Colons were flushed with saline followed by fixation in 10% formalin. Following paraffin embedding, samples were sectioned at 5 μm and stained with H&E before being imaged using a Pannoramic 250 whole slide scanner at 20x magnification (3D Histech, Budapest, Hungary). Slides were measured for both distal and proximal epithelial erosion damage using CaseViewer (3D Histech, Budapest, Hungary). The distal 4 cm of colon were assessed microscopically for loss of superficial epithelium and the length of each erosion was summed for total erosion length. Inflammation and loss of crypts was quantified by measuring proximally from the rectal squamous junction the length of colon in which greater than 50% of normal crypt architecture was lost and replaced by inflammatory infiltrates and myofibroblasts. One-way ANOVA with Tukey’s multiple comparisons test was performed.

Immunohistochemistry and image analysis

Immunohistochemistry was performed on de-paraffinized 5 μm sections using a Leica Bond RX Fully Automated Research Stainer (Leica Biosystems, Buffalo Grove, IL) at ambient temperatures unless otherwise indicated. Slides were incubated with Iba-1 Rabbit Polyclonal antibody followed by anti-rabbit poly-HRP-IgG and visualized with DAB.

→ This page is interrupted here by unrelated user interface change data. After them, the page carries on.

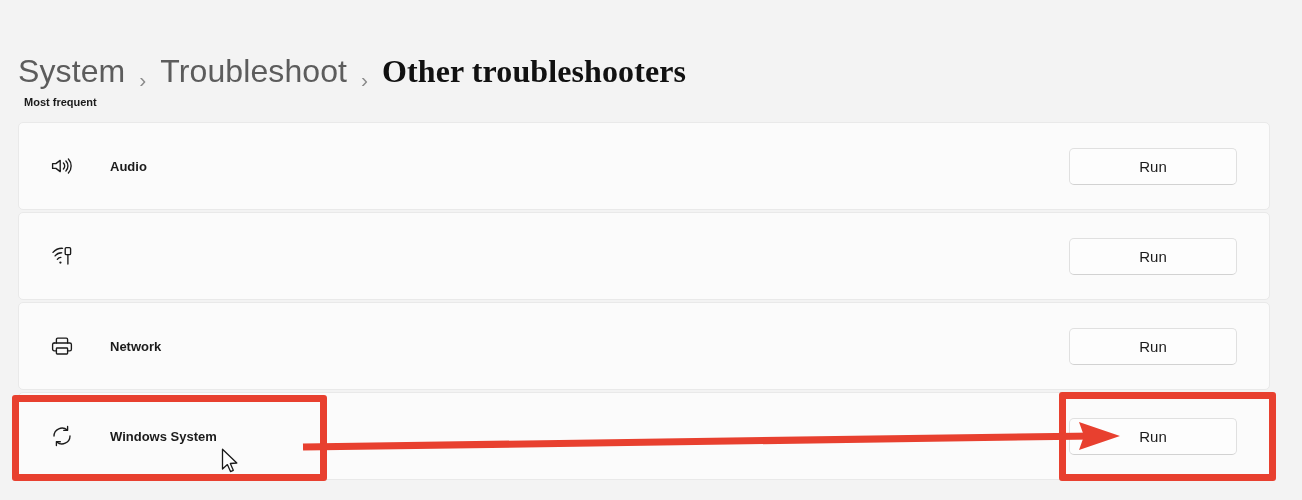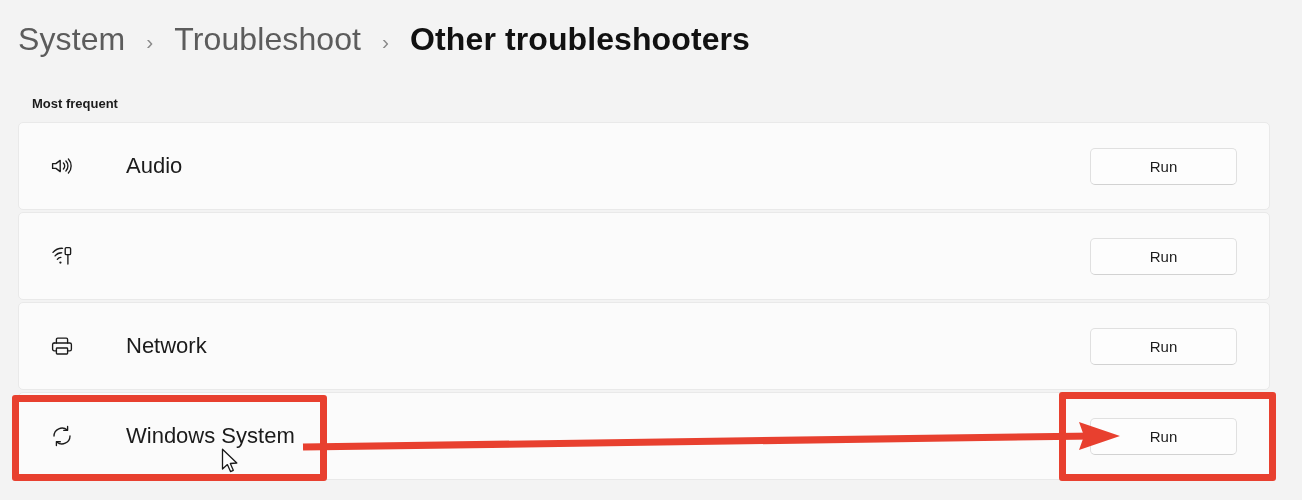--- a/index.html
+++ b/index.html
@@ -21,11 +21,11 @@
   #breadcrumb {
     position: absolute;
     left: 18px;
-    top: 12px;
+    top: 36px;
     height: 54px;
     display: flex;
-    align-items: center;
-    gap: 21px;
+    align-items: flex-end;
+    gap: 14px;
   }
   .crumb {
     font-size: 32px;

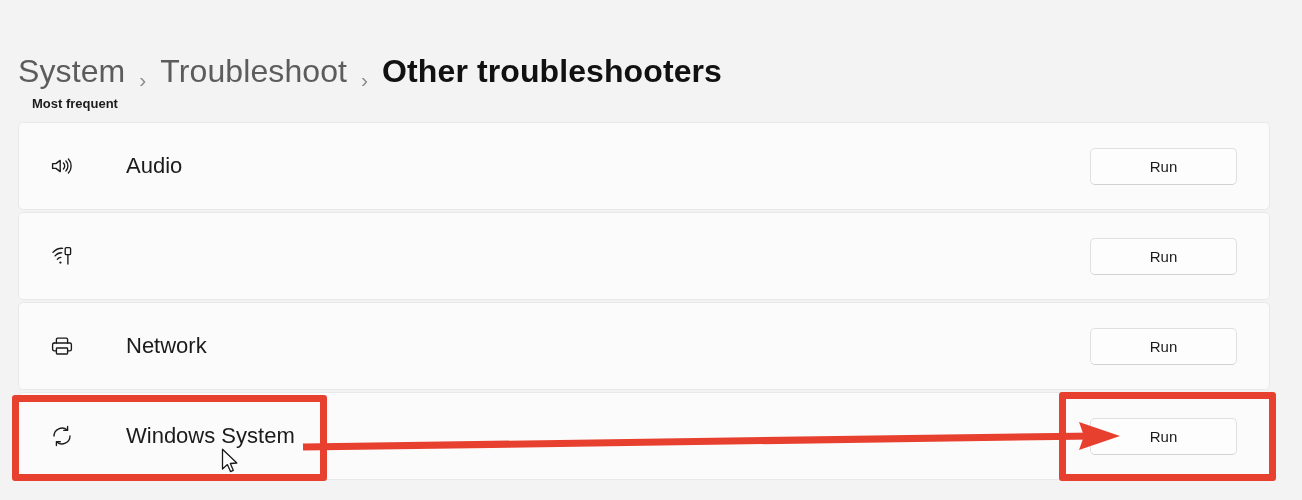--- a/index.html
+++ b/index.html
@@ -36,6 +36,7 @@
   .crumb.current {
     color: #111111;
     font-weight: 600;
+    font-family: Liberation Serif, serif;
   }
   .crumb-sep {
     font-size: 21px;

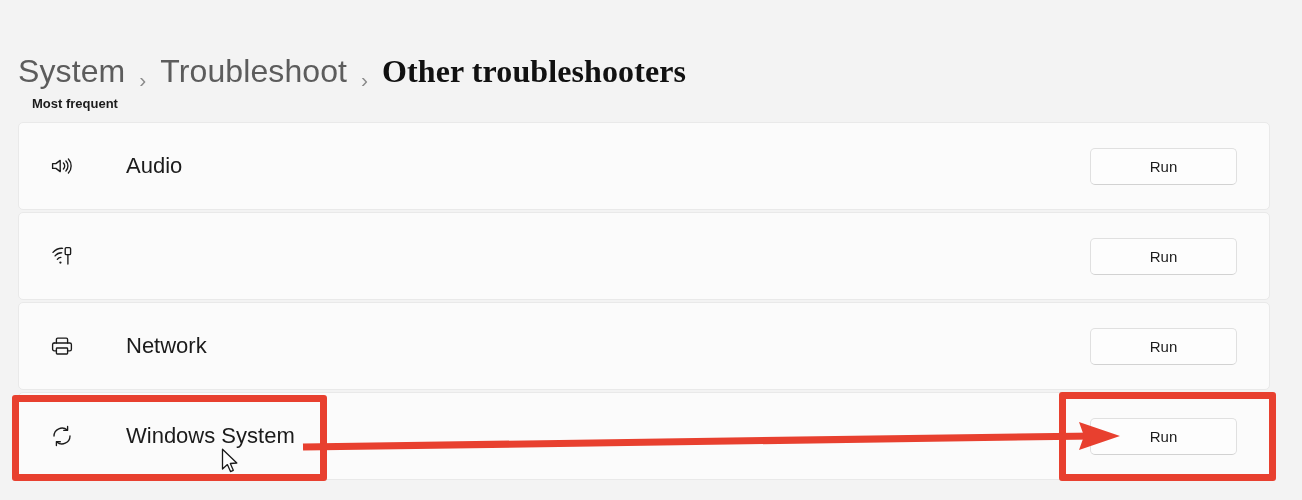--- a/index.html
+++ b/index.html
@@ -48,9 +48,9 @@
   
   #section-header {
     position: absolute;
-    left: 32px;
+    left: 24px;
     top: 96px;
-    font-size: 13px;
+    font-size: 11px;
     font-weight: 700;
     color: #1b1b1b;
   }

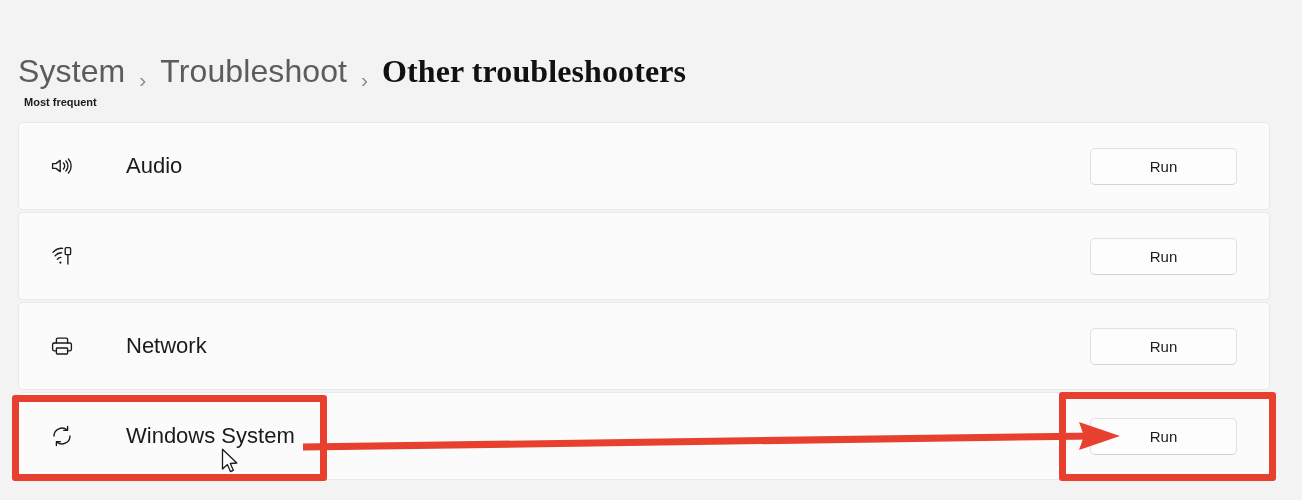--- a/index.html
+++ b/index.html
@@ -88,10 +88,11 @@
   .ts-icon svg { display: block; }
 
   .ts-label {
-    font-size: 22px;
-    color: #1b1b1b;
-    margin-left: 47px;
+    font-size: 13px;
+    color: #1b1b1b;
+    margin-left: 31px;
     white-space: nowrap;
+    font-weight: bold;
   }
 
   .ts-spacer { flex: 1 1 auto; }

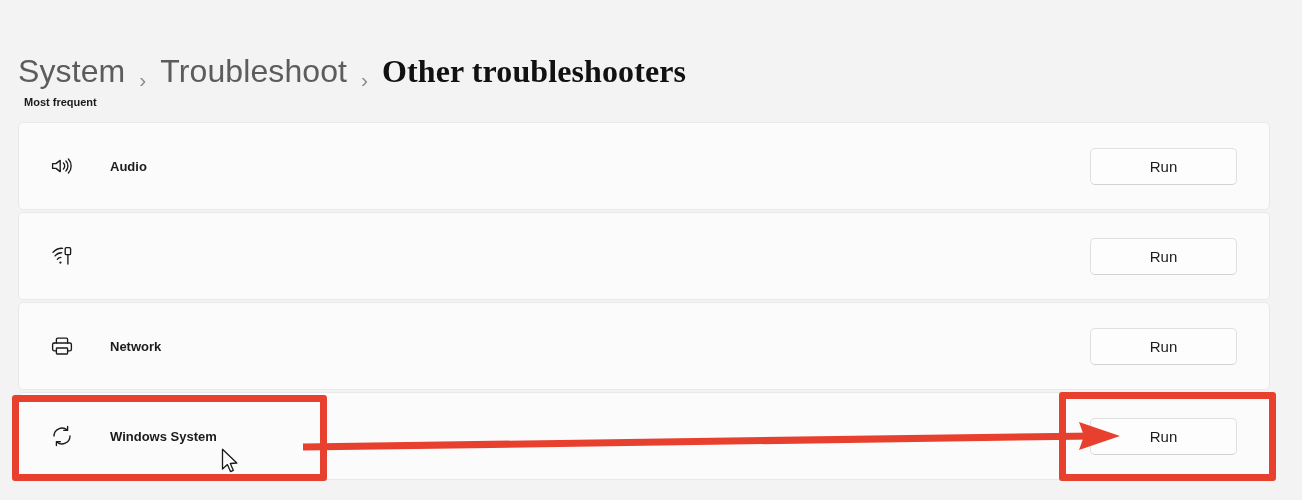--- a/index.html
+++ b/index.html
@@ -98,7 +98,7 @@
   .ts-spacer { flex: 1 1 auto; }
 
   .run-button {
-    width: 147px;
+    width: 168px;
     height: 37px;
     background: #fdfdfd;
     border: 1px solid #e0e0e0;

Slides were also incubated with neutrophil elastase rabbit polyclonal antibody followed by poly-AP-anti-rabbit-IgG before being visualized with mixed red refine from Leica Red kit. Slides were scanned with the Pannoramic slide scanner to image DAB (Iba-1) and AP (NE). Image analysis was subsequently performed using Visiopharm software (Hoersholm, Denmark). For image analysis of Iba-1 and NE positive area in the mucosa, separate algorithms were used to calculate the area of the total mucosa (brown DAB for Iba-1 and red AP for NE). The ratio of the area occupied by the respective markers to the total mucosal area was then calculated as %Iba-1(+) and %NE(+) pixels, and transformed using min-max normalization. One-way ANOVA with Tukey’s multiple comparisons test was performed.